Alliance au service de la transition énergétique

Quentin Bletry, Seba Bank

2 minutes de lecture

Chronique blockchain. Les ressources énergétiques et la blockchain font bon ménage.

©Valentin Flauraud pour Saype, Keystone
L'enjeu

Face au défi climatique, la transition énergétique est un thème qui obtient un soutient croissant de la société civile et qui résonne dans l'arène politique comme un véritable devoir moral envers les générations futures. Si des mesures concrètes sont déjà prises par certains gouvernements dans le but d'atteindre «rapidement» la neutralité carbone, des projets d'innovation technologique du secteur privé permettent justement de contribuer à cette transition. L'Energy Web Chain (EW Chain) s'inscrit dans cette mouvance, rassemblant des acteurs globaux et reconnus du secteur de l'énergie autour d'un programme public et open source. 

L'Energy Web Foundation (EWF) – une fondation à but non-lucratif basée à Zoug – a réussi à créer le plus grand écosystème énergétique basé sur la blockchain. Elle réunit les représentants des différentes disciplines du secteur autour d'un projet collaboratif dont le but est d'allier technologies décentralisées et réseaux électriques pour gagner sur tous les plans. Ainsi, la transition énergétique se verrait accélérée grâce à 1) une flexibilité du réseau liée aux ressources détenues par les consommateurs eux-mêmes et à 2) une meilleure traçabilité du secteur.
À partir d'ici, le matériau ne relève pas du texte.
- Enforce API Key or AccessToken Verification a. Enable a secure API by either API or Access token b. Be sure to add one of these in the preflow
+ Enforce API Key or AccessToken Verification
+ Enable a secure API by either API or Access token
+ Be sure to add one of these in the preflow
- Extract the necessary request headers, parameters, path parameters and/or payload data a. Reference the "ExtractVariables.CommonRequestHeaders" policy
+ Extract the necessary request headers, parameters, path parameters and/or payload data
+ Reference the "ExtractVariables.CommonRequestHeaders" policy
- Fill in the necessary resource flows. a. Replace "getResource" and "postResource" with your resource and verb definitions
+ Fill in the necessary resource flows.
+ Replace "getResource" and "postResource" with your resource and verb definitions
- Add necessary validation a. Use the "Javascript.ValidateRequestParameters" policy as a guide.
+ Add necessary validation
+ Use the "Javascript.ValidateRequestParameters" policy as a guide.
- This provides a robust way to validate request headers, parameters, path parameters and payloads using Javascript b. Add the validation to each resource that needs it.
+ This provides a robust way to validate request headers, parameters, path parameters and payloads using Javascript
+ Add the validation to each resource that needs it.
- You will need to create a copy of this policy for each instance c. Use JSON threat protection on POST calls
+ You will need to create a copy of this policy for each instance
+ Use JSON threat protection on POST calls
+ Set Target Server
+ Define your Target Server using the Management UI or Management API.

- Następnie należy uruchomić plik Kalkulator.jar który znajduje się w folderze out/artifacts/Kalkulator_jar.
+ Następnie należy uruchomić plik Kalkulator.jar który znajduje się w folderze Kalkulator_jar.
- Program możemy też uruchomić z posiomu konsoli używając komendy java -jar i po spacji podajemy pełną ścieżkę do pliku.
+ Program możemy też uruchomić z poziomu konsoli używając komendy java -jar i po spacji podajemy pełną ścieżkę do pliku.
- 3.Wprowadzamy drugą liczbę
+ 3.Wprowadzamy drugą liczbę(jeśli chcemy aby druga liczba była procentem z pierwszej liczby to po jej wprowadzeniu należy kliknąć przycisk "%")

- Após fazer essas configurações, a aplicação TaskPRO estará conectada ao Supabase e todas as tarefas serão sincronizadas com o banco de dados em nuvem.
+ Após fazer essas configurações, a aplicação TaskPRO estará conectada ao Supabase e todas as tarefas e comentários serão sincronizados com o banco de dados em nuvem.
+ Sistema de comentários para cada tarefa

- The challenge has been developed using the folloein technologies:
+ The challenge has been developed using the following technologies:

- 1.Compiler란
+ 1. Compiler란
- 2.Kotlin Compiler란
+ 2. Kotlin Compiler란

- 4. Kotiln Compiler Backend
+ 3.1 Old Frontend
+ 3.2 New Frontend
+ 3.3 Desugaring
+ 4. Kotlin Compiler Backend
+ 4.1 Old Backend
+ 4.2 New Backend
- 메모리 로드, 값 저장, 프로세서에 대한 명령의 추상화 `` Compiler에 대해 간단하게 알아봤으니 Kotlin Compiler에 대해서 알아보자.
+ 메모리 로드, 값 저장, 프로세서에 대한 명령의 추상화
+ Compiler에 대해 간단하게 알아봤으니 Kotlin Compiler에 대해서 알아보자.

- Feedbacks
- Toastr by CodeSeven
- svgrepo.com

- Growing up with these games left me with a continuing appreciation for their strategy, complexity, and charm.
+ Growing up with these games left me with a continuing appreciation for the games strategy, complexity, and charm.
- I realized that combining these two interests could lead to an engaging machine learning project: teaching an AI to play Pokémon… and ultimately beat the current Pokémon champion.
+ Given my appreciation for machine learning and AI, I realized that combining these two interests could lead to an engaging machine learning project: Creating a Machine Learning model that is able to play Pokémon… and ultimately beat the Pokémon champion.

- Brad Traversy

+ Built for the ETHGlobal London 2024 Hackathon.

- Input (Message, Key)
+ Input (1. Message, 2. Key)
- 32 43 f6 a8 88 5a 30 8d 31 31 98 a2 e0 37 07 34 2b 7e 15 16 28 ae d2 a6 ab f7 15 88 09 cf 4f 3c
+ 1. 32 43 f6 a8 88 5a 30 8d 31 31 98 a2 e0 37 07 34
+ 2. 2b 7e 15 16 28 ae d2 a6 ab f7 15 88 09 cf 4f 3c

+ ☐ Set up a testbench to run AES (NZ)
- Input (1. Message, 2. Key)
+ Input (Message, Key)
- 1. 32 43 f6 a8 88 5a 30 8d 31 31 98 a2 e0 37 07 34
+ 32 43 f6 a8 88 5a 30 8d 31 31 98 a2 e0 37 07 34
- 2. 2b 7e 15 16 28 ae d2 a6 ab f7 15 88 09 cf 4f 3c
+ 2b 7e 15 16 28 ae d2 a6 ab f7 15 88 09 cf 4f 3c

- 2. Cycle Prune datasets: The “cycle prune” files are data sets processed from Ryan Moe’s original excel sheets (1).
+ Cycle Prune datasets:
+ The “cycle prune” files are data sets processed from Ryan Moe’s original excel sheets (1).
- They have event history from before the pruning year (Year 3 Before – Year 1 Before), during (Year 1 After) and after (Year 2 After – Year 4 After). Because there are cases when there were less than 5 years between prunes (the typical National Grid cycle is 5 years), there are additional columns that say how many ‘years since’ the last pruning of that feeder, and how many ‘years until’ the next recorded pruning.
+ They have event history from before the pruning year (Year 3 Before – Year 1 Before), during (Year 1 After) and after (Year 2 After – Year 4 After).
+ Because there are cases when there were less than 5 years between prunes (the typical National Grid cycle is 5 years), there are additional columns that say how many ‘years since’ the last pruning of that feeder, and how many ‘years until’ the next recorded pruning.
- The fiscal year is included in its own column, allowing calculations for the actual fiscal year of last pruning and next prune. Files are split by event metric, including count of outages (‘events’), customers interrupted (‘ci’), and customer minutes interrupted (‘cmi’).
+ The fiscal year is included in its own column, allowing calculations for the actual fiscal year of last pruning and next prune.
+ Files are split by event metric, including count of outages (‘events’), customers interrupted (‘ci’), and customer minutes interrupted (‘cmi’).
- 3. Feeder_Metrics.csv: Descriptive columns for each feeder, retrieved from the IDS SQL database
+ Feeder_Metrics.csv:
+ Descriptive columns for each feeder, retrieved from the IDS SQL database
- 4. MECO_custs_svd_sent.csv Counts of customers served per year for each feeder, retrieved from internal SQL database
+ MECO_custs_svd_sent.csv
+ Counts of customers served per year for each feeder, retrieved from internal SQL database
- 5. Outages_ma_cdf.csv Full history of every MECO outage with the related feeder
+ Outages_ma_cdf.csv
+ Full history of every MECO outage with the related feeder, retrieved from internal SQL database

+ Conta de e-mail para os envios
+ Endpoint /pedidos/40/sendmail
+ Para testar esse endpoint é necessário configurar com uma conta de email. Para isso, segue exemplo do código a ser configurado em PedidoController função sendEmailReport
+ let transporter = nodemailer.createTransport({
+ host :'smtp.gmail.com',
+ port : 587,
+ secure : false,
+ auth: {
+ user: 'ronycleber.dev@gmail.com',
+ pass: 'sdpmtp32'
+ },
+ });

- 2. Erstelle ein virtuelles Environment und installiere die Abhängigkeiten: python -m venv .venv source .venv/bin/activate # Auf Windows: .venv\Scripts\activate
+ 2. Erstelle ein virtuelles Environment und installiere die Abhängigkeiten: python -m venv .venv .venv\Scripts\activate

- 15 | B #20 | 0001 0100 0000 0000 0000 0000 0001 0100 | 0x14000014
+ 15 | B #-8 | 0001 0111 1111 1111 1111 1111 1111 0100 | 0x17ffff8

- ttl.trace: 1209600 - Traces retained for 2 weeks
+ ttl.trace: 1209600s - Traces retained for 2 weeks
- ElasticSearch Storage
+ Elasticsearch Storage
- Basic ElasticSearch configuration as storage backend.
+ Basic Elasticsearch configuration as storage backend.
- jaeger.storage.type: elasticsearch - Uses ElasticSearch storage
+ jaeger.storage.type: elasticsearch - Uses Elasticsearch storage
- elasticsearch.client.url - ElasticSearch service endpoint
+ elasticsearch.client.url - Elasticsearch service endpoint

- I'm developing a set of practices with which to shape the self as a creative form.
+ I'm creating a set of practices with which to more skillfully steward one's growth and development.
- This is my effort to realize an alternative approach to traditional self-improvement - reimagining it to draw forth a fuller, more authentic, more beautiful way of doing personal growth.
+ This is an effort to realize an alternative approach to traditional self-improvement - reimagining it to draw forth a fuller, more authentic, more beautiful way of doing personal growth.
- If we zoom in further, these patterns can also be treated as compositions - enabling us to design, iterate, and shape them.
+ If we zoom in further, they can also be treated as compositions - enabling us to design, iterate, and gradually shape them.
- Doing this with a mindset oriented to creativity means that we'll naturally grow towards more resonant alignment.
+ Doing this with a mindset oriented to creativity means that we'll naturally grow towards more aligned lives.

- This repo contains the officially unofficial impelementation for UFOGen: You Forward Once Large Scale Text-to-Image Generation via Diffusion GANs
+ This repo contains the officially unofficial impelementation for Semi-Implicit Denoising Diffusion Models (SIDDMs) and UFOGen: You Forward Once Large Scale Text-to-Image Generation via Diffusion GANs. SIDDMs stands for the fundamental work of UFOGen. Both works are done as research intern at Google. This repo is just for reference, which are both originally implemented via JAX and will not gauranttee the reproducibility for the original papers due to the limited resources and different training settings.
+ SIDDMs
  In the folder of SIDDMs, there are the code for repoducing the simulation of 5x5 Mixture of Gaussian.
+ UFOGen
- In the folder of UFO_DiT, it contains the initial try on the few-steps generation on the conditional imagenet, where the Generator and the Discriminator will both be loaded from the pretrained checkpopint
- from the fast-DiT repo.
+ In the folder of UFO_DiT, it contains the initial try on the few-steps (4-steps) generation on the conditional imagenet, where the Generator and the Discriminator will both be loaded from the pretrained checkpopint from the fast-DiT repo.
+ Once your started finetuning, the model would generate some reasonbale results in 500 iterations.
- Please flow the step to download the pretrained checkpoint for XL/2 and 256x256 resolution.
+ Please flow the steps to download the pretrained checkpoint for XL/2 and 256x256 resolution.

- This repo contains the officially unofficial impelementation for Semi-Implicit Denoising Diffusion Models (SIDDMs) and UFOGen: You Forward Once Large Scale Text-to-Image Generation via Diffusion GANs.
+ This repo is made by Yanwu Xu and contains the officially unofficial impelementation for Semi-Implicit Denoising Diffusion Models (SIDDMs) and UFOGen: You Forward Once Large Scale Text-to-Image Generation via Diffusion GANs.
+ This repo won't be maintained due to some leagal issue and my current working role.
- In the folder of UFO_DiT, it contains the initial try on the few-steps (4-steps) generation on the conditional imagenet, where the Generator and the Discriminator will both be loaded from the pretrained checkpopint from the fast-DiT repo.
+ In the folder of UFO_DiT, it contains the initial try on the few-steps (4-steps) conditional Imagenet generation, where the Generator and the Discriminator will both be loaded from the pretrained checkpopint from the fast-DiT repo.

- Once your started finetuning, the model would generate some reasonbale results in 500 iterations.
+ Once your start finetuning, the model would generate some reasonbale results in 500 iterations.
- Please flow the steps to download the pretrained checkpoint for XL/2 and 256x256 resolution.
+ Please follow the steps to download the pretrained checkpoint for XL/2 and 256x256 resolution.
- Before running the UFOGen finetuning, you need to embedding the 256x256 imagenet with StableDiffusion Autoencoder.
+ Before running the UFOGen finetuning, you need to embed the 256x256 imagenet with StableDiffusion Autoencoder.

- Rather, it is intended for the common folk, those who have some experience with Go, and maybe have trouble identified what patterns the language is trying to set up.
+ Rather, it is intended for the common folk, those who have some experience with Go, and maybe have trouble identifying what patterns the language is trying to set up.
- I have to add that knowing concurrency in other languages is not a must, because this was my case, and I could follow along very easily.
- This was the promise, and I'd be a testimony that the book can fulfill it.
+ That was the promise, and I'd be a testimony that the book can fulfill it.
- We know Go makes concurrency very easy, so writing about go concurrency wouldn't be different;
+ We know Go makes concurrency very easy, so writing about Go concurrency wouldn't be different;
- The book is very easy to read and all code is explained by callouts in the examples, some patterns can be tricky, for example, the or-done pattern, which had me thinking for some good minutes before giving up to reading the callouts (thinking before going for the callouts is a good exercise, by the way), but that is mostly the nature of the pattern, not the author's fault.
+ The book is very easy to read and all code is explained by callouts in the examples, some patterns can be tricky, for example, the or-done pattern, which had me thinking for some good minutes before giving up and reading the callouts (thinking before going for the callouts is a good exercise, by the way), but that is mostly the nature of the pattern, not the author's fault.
L'objectif avancé par l'EWF est ainsi multiple, car il vise un bénéfice sociétal, environnemental et, bien sûr, économique.

Chaque utilisateur et chaque actif reçoit des sortes
de passeports digitaux valables dans un réseau électrique donné.

Concrètement, comment cela se passe-t-il? La fondation met à disposition de tous un ensemble de logiciels et de standards open-source, incluant l'EW Chain. Cet ensemble permet la mise en place et la participation au réseau décentralisé de distribution énergétique, mettant ainsi en lien actifs énergétiques, consommateurs, opérateurs de réseau, fournisseurs de services, revendeurs et autorités. Chaque utilisateur et chaque actif reçoit des sortes de passeports digitaux valables dans un réseau électrique donné. Ainsi, la production énergétique d'un utilisateur du réseau lui appartient. Une fois quantifiée, il s'agit de valoriser cette composante unique et non-fongible (premier token) par le biais d'un élément fongible permettant l'interchangeabilité (deuxième token). L'association de ces deux est justement la solution pour laquelle l'EWF a optée avec le standard multi-token ERC-1155 de la plateforme Ethereum.

Mise en pratique

Par exemple, le projet de l'EWF a trouvé une application au travers de la centrale énergétique virtuelle créée par le sonnen Group au nord de l'Allemagne. Cette centrale virtuelle consiste en une mise en réseau de systèmes résidentiels distribués de stockage d'énergie, qui sont utilisés pour absorber le surplus d'énergie parfois généré par les éoliennes quand le vent est abondant. Le gâchis d'énergie renouvelable est ainsi évité en exploitant le potentiel des batteries. En pratique, l'opérateur du réseau électrique de cette partie de l'Allemagne rapporte le surplus anticipé de production d'énergie à la central virtuelle qui lui fait une offre. Si l'offre est acceptée, le règlement (settlement) s'effectue instantanément et avec des coûts de transaction quasi négligeables – caractéristique de l'EW Chain. Les bienfaits de cette mise en pratique sont ici à la fois des économies d'énergie et une réduction de la congestion du réseau. 

La suite?

N'appartenant à personne mais géré par tous, le projet de l'EWF est louable et prometteur. D'une part, il stimule l'innovation dans le domaine de la distribution des énergies et, d'autre part, crée un écosystème où la participation de certains serait normalement inexistante du fait des barrières à l'entrée conséquentes du marché de l'énergie.

Toutefois, la fondation doit continuer d'œuvrer au développement du kit d'intégration qu'elle propose, dans le but de permettre la mise en place rapide, efficace et surtout globale de réseaux de ressources énergétiques distribuées. Ensuite seulement, le potentiel de flexibilité latent du réseau pourra être pleinement exploité, améliorant la capacité à répondre à une demande énergétique grandissante. Un petit bémol est à relever du côté de la trentaine de validateurs actuels de l'EW Chain, puisqu'on y retrouve de gros acteurs du secteur – tels que Shell ou Electrobras – dont la réputation en matière de protection de l'environnement est controversée. On est donc en droit de se demander quelles sont les motivations derrière la participation de ceux-ci au projet de l'EWF, dont un des bénéfices visés est environnemental.